Fans Find Pink, Teal Match; Breast Cancer Month Popular Cause Even among NFL Players


Marino, Mike, The Florida Times Union


Byline: Mike Marino

Pink. Not really compatible with teal. Except it was last Sunday at EverBank Field and, for the rest of the month, will be with all the other clashing colors in the NFL.

For the fourth straight year the league is supporting the fight against breast cancer with its "A Crucial Catch" program to promote screening. Supporting by saturation, actually. Pink is everywhere you look in October, from goalpost padding to cheerleaders' outfits to players' shoes.

It has also spread throughout the stands, exponentially. Fans are buying. A lot.

"We have a large amount of sales from our breast cancer awareness merchandise," said Anne Lacey Whitaker, spokeswoman for Jacksonville-based Fanatics. The giant sports e-retailer and its brick-and-mortar at The Avenues mall have dedicated space and a portion of sales for pink NFL merchandise.
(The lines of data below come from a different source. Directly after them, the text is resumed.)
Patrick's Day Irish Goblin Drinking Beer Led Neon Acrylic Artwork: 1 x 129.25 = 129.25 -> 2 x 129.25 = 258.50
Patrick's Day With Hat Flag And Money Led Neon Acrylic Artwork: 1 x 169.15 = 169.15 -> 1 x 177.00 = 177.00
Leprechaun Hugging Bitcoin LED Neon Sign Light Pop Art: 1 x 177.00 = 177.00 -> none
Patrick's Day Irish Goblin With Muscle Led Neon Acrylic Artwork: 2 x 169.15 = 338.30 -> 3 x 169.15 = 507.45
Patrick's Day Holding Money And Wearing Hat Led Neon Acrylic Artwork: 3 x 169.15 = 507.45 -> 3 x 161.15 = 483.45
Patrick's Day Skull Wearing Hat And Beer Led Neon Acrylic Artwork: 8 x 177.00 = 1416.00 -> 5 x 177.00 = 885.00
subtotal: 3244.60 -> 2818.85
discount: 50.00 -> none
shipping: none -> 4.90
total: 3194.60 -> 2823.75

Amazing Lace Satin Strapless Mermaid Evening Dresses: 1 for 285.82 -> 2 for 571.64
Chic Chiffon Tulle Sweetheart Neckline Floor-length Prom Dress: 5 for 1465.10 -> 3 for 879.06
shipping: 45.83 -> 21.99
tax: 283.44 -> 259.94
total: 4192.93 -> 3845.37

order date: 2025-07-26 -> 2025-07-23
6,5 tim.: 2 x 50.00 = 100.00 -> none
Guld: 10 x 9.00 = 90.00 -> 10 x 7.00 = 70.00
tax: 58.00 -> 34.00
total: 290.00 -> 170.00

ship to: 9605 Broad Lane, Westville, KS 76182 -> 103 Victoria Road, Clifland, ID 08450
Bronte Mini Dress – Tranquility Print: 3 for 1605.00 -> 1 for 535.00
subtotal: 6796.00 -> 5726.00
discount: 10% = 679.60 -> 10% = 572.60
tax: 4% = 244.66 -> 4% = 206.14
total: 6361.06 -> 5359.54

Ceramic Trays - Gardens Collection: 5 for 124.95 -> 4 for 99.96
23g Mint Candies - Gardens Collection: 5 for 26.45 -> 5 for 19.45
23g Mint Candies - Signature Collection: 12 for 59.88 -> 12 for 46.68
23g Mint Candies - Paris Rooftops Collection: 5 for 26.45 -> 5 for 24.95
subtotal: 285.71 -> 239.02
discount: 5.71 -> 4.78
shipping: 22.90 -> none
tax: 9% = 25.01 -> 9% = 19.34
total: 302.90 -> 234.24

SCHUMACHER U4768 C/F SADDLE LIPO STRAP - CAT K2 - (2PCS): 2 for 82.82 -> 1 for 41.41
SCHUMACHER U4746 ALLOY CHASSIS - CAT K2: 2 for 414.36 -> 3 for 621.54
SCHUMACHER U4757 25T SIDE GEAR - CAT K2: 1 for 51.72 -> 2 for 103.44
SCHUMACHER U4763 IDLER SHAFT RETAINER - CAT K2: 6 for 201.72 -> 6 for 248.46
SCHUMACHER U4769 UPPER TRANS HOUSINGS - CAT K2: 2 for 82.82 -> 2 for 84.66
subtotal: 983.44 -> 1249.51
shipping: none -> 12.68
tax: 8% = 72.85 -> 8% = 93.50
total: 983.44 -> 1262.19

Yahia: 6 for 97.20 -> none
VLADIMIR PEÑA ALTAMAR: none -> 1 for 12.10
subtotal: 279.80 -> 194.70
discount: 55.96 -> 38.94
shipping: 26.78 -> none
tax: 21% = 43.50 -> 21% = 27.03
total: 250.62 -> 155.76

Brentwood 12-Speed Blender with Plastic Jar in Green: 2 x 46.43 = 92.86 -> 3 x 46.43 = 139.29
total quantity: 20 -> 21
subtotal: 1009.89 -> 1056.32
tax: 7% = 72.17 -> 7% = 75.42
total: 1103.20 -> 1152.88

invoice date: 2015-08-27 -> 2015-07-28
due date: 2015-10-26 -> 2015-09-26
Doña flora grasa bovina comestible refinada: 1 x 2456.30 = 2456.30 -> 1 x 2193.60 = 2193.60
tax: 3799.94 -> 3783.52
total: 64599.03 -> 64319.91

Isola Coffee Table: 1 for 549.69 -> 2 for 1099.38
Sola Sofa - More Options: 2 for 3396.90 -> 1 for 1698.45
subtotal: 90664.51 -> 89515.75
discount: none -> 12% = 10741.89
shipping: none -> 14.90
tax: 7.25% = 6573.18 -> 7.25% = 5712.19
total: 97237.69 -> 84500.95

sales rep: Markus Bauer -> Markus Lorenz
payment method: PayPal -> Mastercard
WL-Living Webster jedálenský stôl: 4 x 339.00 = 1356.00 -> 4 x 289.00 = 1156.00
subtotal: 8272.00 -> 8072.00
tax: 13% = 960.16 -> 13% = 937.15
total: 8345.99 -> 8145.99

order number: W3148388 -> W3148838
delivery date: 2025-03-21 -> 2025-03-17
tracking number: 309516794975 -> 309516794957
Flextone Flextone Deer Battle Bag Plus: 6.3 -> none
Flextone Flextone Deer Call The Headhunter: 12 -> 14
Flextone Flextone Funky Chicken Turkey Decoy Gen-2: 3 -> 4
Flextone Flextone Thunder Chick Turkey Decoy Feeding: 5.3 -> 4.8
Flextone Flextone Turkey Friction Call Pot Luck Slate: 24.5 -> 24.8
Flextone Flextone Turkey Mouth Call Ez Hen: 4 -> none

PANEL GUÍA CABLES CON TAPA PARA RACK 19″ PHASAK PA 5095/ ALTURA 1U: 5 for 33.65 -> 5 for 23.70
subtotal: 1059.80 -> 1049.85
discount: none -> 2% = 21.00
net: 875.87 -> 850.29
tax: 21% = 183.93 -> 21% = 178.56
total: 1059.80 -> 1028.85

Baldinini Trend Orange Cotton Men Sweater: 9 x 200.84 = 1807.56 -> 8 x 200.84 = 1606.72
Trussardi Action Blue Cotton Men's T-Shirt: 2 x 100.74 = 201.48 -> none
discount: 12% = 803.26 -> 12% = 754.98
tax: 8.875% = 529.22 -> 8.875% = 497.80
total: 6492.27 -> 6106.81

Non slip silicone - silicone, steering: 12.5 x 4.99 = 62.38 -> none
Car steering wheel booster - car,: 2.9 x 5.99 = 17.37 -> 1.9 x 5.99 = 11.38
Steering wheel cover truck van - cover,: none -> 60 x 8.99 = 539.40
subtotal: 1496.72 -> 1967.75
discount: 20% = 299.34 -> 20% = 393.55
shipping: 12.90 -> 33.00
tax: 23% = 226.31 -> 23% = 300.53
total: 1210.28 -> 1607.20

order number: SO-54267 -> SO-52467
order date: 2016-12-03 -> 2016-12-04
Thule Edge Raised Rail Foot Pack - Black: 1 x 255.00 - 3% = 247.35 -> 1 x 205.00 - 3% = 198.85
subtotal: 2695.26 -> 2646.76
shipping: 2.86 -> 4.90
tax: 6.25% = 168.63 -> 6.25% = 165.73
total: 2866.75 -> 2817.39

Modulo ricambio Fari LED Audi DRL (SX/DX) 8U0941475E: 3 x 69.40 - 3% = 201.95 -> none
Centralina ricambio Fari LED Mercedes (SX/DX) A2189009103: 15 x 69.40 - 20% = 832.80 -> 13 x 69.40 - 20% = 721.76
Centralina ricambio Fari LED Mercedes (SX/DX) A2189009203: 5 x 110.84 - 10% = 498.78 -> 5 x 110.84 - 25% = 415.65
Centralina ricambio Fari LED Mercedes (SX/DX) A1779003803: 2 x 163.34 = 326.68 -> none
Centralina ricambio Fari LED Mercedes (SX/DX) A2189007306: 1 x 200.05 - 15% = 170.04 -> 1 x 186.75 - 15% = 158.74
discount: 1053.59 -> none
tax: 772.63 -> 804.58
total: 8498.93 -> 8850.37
Although she wouldn't give specifics for either, Whitaker did give round figures that show more than just casual interest.

"We're currently selling more than 50 percent over last October," she said Wednesday. "That's in just nine days versus 31 days."

The NFL told the Business Insider website this week that 5 percent of its sales go to its partner, the American Cancer Society, and the rest to pay for its initiative. As for others in the breast cancer community, they're happy to tag along, if only unofficially.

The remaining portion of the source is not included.